(Image comparison data)
* * * * * * *

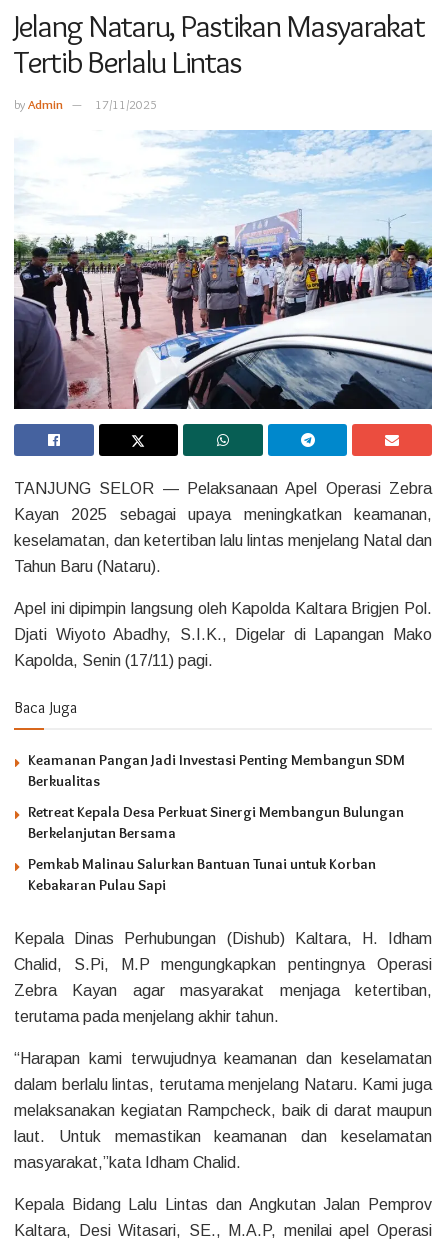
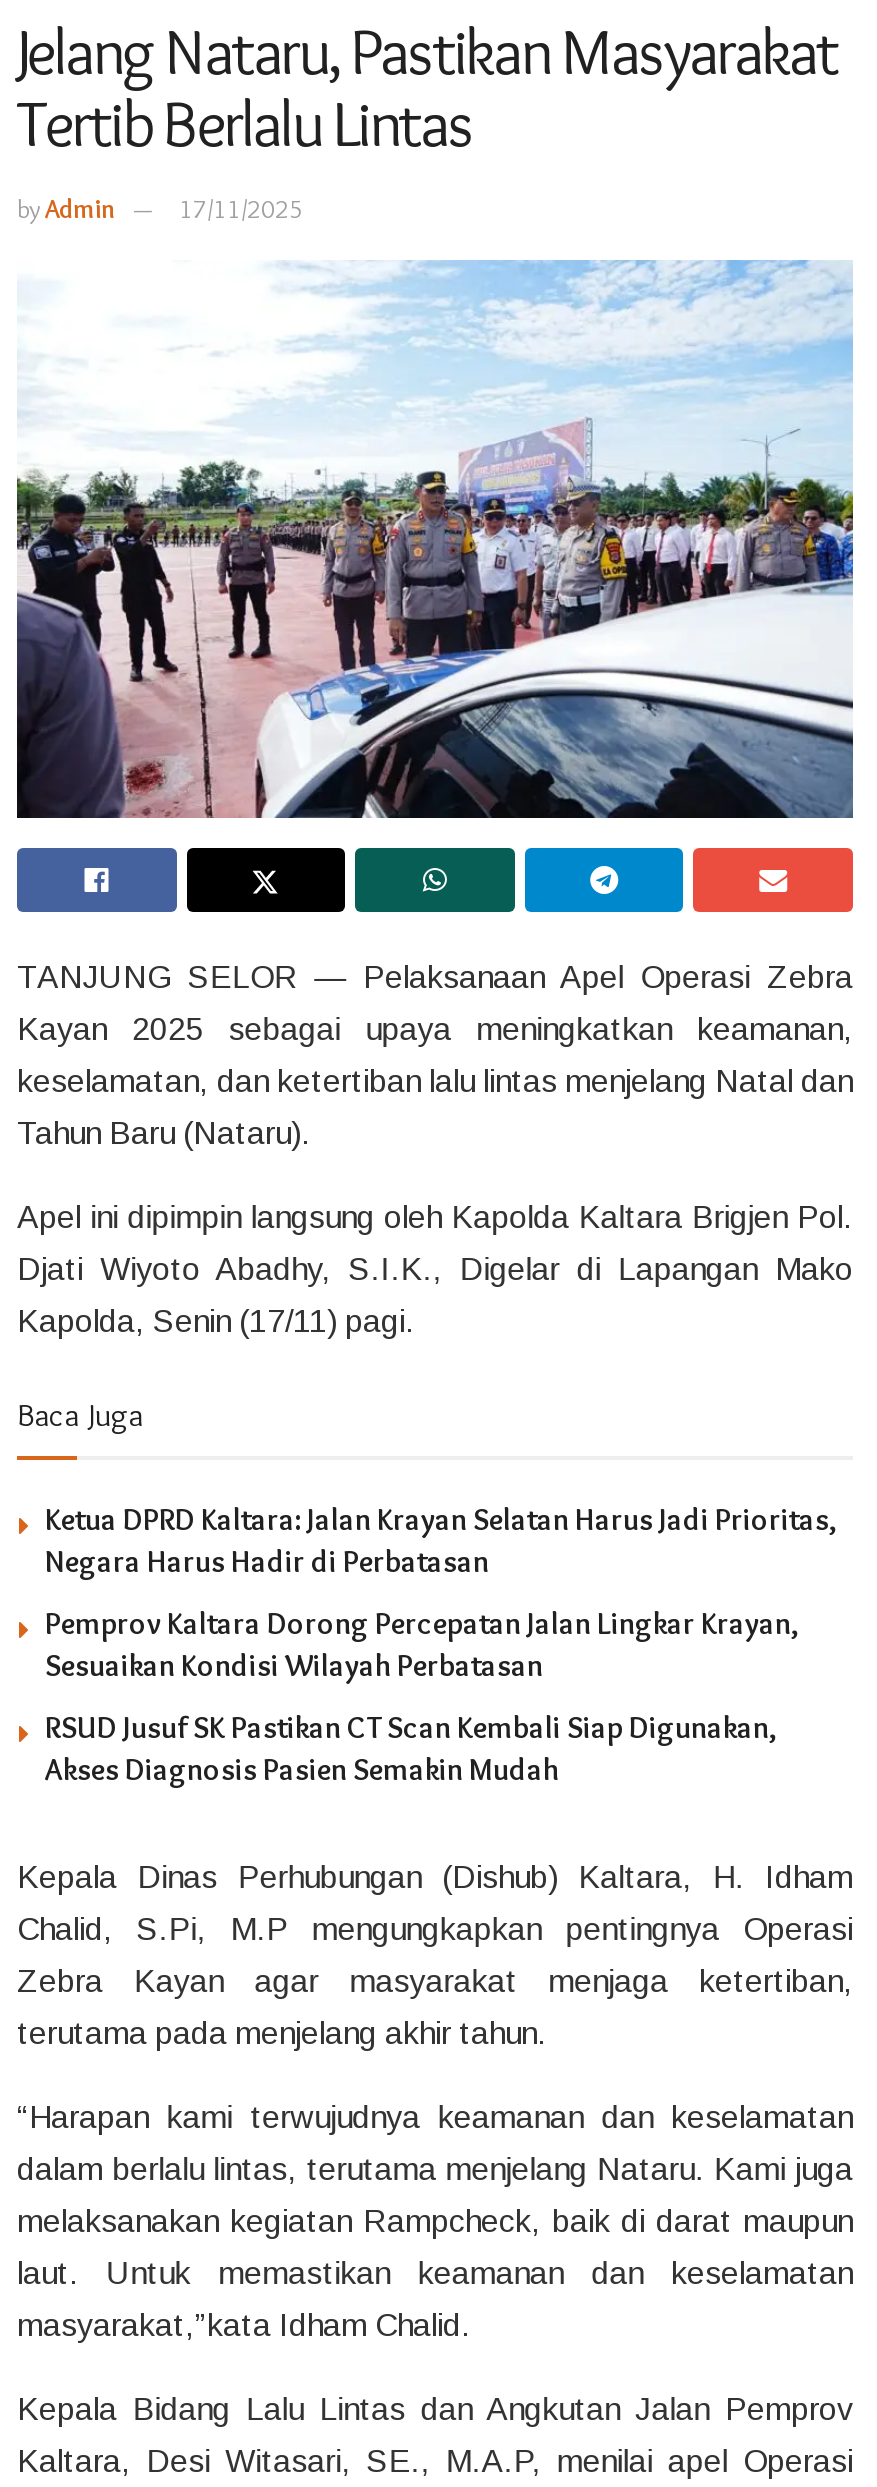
- Keamanan Pangan Jadi Investasi Penting Membangun SDM
- Berkualitas
+ Ketua DPRD Kaltara: Jalan Krayan Selatan Harus Jadi Prioritas,
+ Negara Harus Hadir di Perbatasan

- Retreat Kepala Desa Perkuat Sinergi Membangun Bulungan
- Berkelanjutan Bersama
+ Pemprov Kaltara Dorong Percepatan Jalan Lingkar Krayan,
+ Sesuaikan Kondisi Wilayah Perbatasan

- Pemkab Malinau Salurkan Bantuan Tunai untuk Korban
- Kebakaran Pulau Sapi
+ RSUD Jusuf SK Pastikan CT Scan Kembali Siap Digunakan,
+ Akses Diagnosis Pasien Semakin Mudah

* * * * * * *

### [PROBLEM REQUIREMENTS]
The answer must contain only the lines from the one with "- Berkelanjutan Bersama" to the end of the entries above, each written out exactly.

### [EXERCISE OUTPUT]
- Berkelanjutan Bersama
+ Pemprov Kaltara Dorong Percepatan Jalan Lingkar Krayan,
+ Sesuaikan Kondisi Wilayah Perbatasan

- Pemkab Malinau Salurkan Bantuan Tunai untuk Korban
- Kebakaran Pulau Sapi
+ RSUD Jusuf SK Pastikan CT Scan Kembali Siap Digunakan,
+ Akses Diagnosis Pasien Semakin Mudah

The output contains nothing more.